Once the line holding "border-radius: none ->" is found in the entries below, transcribe exactly every line up to and including the one holding "none -> <div>Antistatic", but leave out the pictures.

Top of RECORD SET

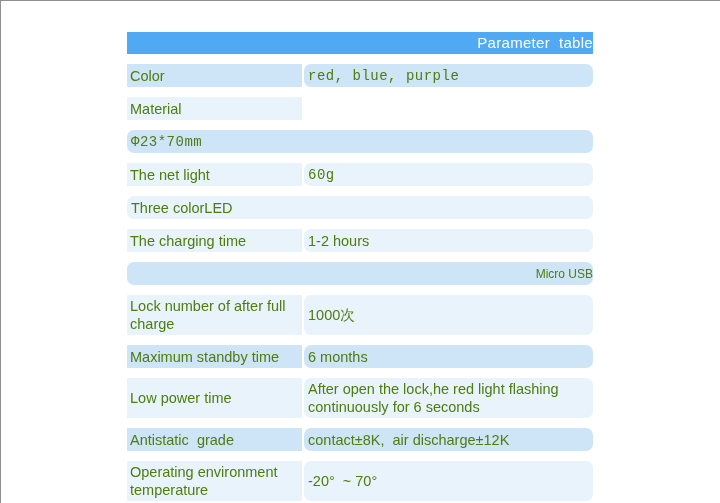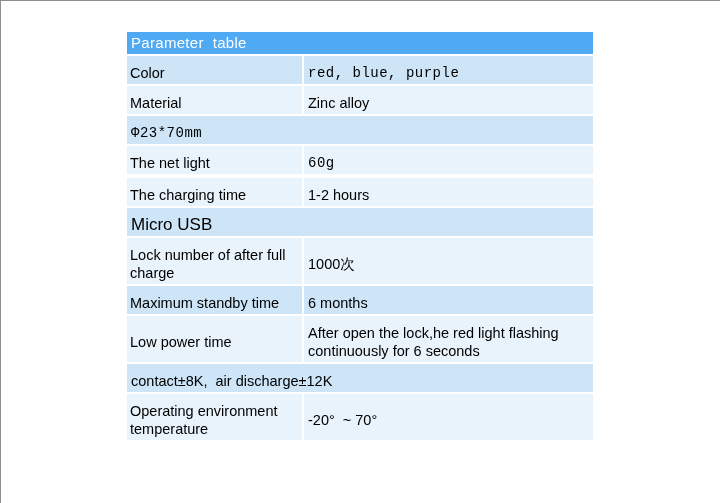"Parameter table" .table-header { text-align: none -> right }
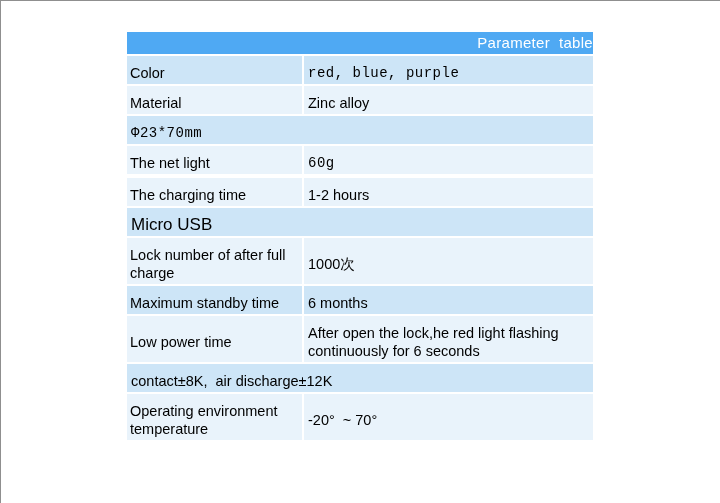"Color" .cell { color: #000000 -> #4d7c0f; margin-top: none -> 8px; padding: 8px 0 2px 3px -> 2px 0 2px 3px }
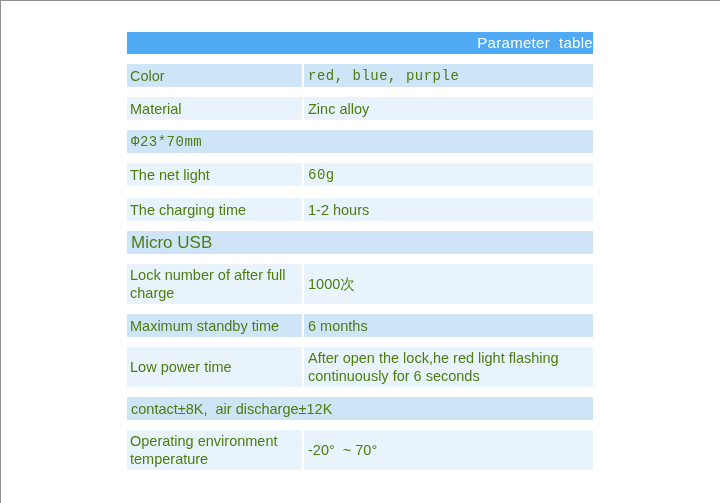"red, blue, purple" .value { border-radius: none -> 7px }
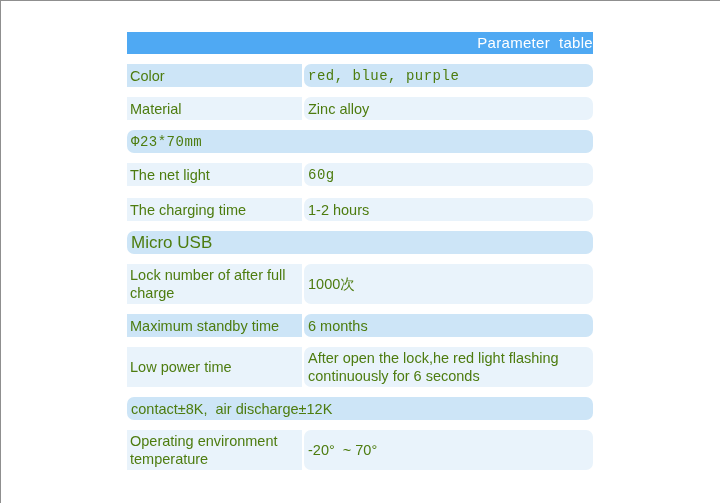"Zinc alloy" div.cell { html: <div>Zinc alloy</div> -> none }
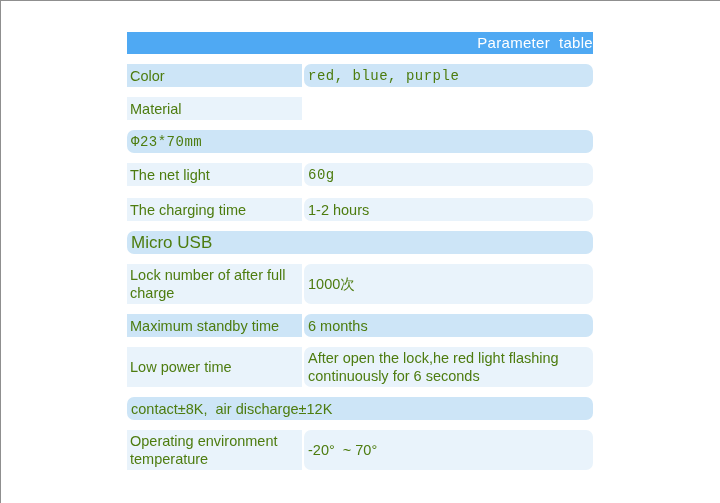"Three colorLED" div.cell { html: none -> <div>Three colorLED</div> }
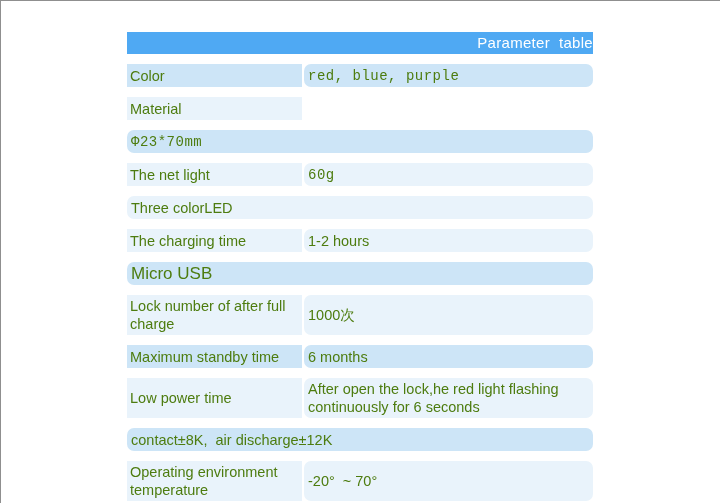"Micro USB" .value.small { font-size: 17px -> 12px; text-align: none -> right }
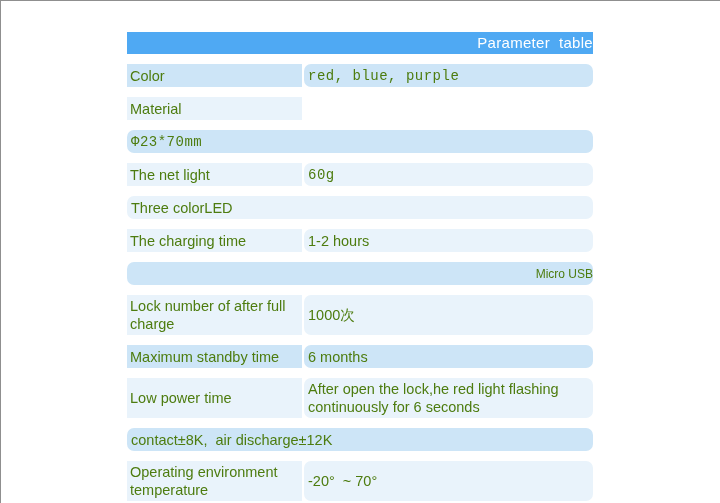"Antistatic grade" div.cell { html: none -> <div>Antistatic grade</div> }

Bottom of RECORD SET
Top of RECORD SET

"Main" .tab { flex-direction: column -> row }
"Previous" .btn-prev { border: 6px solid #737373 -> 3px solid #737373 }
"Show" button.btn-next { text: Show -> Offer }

Bottom of RECORD SET

EXERCISE SOLUTION:
"red, blue, purple" .value { border-radius: none -> 7px }
"Zinc alloy" div.cell { html: <div>Zinc alloy</div> -> none }
"Three colorLED" div.cell { html: none -> <div>Three colorLED</div> }
"Micro USB" .value.small { font-size: 17px -> 12px; text-align: none -> right }
"Antistatic grade" div.cell { html: none -> <div>Antistatic grade</div> }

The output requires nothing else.